Losing the plot on support bubble rules....

(49 Posts)
Luckygirl Sat 19-Dec-20 10:37:54

I was at one time clear that only people living alone could form support bubbles, but it seems it has changed from Dec 2nd - I completely missed this. I thought the point of it was to avoid the depressing effects of being alone all the time, but now big families can bubble as long as one of the children is under 1 or disabled, or a load of other tings as below:

^You can form a support bubble with another household of any size if:

you live by yourself – even if carers visit you to provide support
you are the only adult in your household who does not need continuous care as a result of a disability
your household includes a child who is under the age of one or was under that age on 2 December 2020
your household includes a child with a disability who requires continuous care and is under the age of 5, or was under that age on 2 December 2020
you are aged 16 or 17 living with others of the same age and without any adults
you are a single adult living with one or more children who are under the age of 18 or were under that age on 12 June 2020
You should not form a support bubble with a household that is part of another support bubble.^

I cannot keep up with all this!

BazingaGranny Mon 21-Dec-20 11:08:57

Well, we were going to join my sister in law in her garden, and have mince pies, and warming mulled wine, etc, for brunch, but now we are in Tier 4, we will be at home, the two of us plus our lovely pets, and I am rather bizarrely looking forward to it. Our children will be happy with their respective partners and their own children, and friends and relations seem to be happy in their own homes or bubbles.

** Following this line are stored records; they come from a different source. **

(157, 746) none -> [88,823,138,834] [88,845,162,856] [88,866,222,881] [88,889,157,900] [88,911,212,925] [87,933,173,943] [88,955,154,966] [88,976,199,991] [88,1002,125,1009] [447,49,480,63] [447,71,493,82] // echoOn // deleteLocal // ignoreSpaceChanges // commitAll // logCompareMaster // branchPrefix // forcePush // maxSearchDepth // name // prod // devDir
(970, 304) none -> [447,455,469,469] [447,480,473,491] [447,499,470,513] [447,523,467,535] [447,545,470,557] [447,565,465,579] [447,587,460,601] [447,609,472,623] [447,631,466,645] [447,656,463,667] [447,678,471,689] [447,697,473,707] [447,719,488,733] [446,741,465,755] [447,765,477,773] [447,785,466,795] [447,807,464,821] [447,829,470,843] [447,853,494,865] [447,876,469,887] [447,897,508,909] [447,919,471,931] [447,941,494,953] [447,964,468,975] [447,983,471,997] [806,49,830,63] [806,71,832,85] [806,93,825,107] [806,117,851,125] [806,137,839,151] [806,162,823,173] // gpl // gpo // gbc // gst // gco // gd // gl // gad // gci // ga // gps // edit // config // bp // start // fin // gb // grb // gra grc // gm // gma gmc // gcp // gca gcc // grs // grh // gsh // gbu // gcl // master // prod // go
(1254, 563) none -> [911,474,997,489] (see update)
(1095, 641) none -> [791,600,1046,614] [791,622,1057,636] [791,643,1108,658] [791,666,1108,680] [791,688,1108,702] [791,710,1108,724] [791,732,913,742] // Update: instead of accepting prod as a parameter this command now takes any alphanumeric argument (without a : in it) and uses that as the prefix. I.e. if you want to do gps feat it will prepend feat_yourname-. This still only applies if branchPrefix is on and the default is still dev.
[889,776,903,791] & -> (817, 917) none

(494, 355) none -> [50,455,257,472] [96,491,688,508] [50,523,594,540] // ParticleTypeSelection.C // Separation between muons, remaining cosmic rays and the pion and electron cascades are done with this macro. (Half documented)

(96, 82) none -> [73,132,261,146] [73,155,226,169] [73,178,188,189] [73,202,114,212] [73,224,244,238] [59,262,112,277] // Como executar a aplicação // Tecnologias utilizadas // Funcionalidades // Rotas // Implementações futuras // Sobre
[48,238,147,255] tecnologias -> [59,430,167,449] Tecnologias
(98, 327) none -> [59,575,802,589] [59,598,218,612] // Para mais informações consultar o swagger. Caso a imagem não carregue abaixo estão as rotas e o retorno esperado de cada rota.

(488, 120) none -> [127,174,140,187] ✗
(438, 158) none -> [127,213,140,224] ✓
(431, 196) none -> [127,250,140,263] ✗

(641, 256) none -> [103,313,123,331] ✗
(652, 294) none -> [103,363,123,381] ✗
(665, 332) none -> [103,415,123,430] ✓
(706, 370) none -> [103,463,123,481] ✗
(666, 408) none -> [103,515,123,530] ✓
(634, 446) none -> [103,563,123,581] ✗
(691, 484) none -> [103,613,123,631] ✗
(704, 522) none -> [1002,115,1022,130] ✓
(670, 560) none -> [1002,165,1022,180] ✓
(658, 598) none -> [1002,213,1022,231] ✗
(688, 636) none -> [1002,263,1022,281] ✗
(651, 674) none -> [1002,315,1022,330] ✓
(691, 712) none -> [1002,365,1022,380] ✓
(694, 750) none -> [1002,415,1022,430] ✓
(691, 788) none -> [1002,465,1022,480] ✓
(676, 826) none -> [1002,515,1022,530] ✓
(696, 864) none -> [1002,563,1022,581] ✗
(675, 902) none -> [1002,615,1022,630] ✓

I don’t know anyone planning to break the rules, I may know a boring lot of people, of course, or perhaps just sensible and pragmatic people!

I think one gran on here wonders whether to stay overnight with her daughter, and in her position, on my own, with a cold dark drive ahead of me, I would certainly stay there, it seems to meet the criteria (although it’s rather galling to think of oneself as ‘vulnerable’) and I think that the constabulary, Scottish or English, will agree it’s perfectly acceptable.

Seasons greetings everyone ????

ReadyMeals Mon 21-Dec-20 11:12:48

Remember, if you're in a support bubble for any of the reasons that applied earlier in the pandemic, you CAN travel to be with your bubble and you CAN stay overnight, and hug etc. That's what bubble means.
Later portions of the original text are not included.